Of the material below, only the lines from the line containing "payment terms: 21 days -> 30 days" down to the line containing "total: 1844.40 -> 2031.70" belong in the answer, written out exactly.

> [Data to examine]:
§ §
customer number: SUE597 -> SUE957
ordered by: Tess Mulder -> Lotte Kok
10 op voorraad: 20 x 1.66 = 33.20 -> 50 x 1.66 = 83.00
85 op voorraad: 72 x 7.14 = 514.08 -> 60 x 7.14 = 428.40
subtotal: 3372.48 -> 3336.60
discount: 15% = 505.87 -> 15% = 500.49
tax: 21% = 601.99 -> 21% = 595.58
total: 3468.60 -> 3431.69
§ §
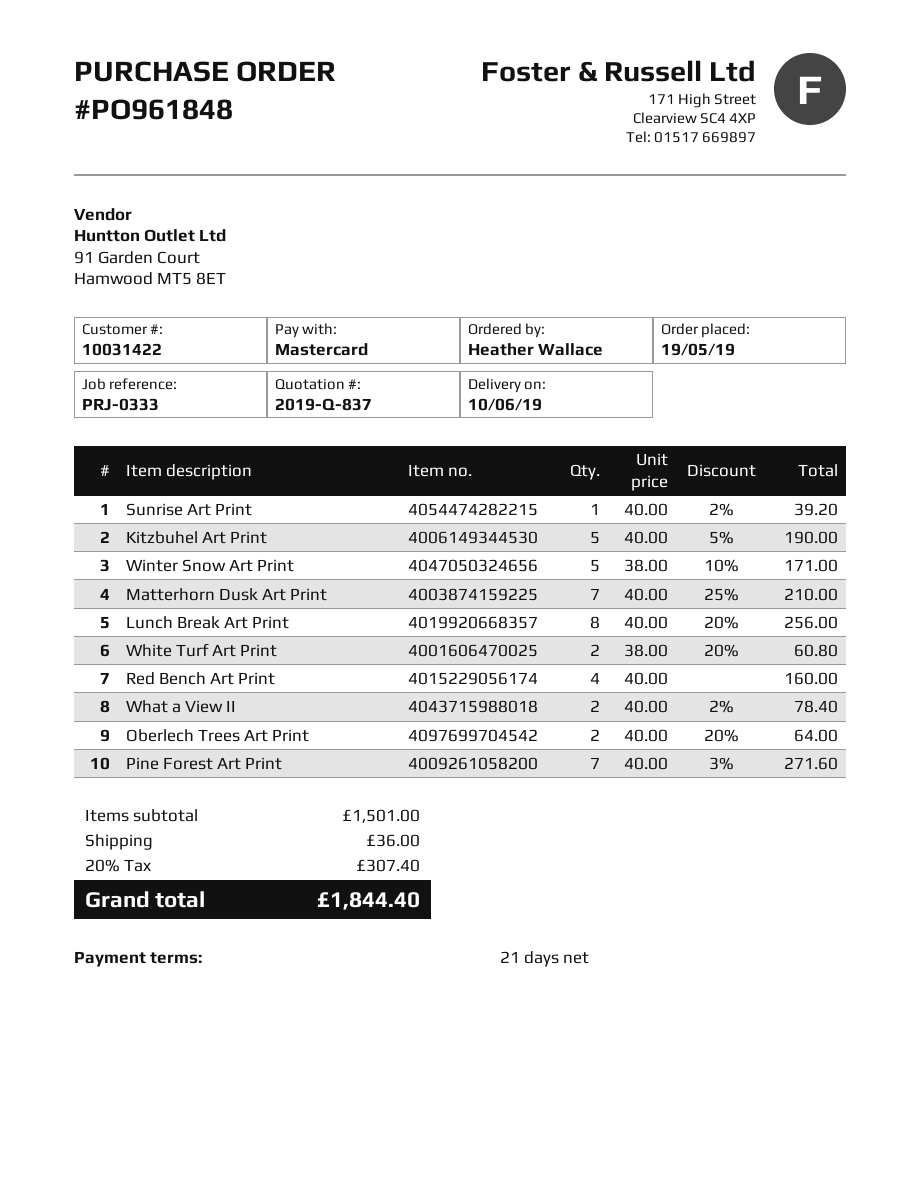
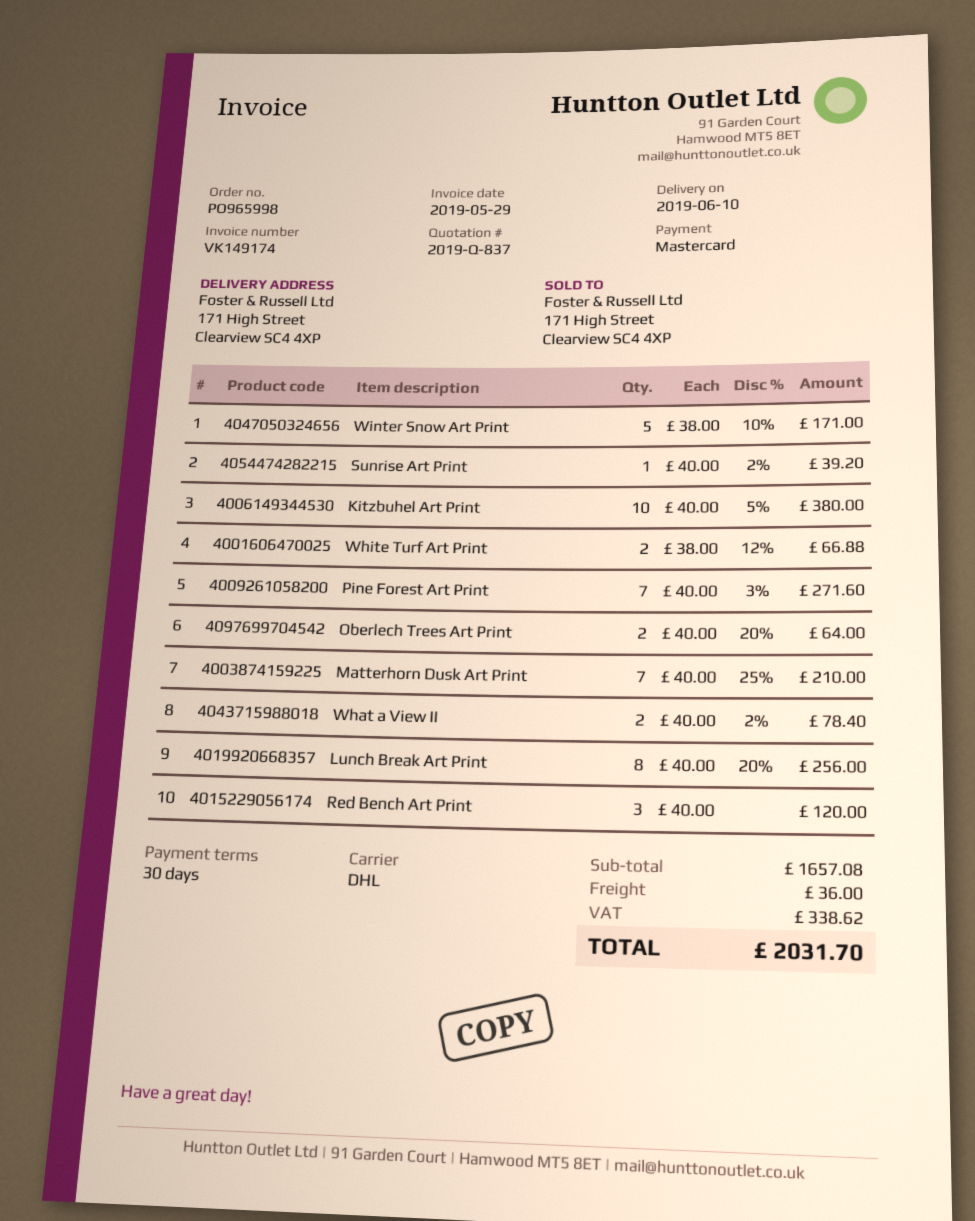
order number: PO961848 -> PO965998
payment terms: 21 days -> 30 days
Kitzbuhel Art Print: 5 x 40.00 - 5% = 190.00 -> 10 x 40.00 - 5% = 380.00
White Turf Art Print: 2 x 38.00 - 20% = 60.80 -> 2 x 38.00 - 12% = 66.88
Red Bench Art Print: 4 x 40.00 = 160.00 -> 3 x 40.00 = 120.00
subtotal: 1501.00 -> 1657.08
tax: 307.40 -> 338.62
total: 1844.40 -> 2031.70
§ §
> [Response box]:
payment terms: 21 days -> 30 days
Kitzbuhel Art Print: 5 x 40.00 - 5% = 190.00 -> 10 x 40.00 - 5% = 380.00
White Turf Art Print: 2 x 38.00 - 20% = 60.80 -> 2 x 38.00 - 12% = 66.88
Red Bench Art Print: 4 x 40.00 = 160.00 -> 3 x 40.00 = 120.00
subtotal: 1501.00 -> 1657.08
tax: 307.40 -> 338.62
total: 1844.40 -> 2031.70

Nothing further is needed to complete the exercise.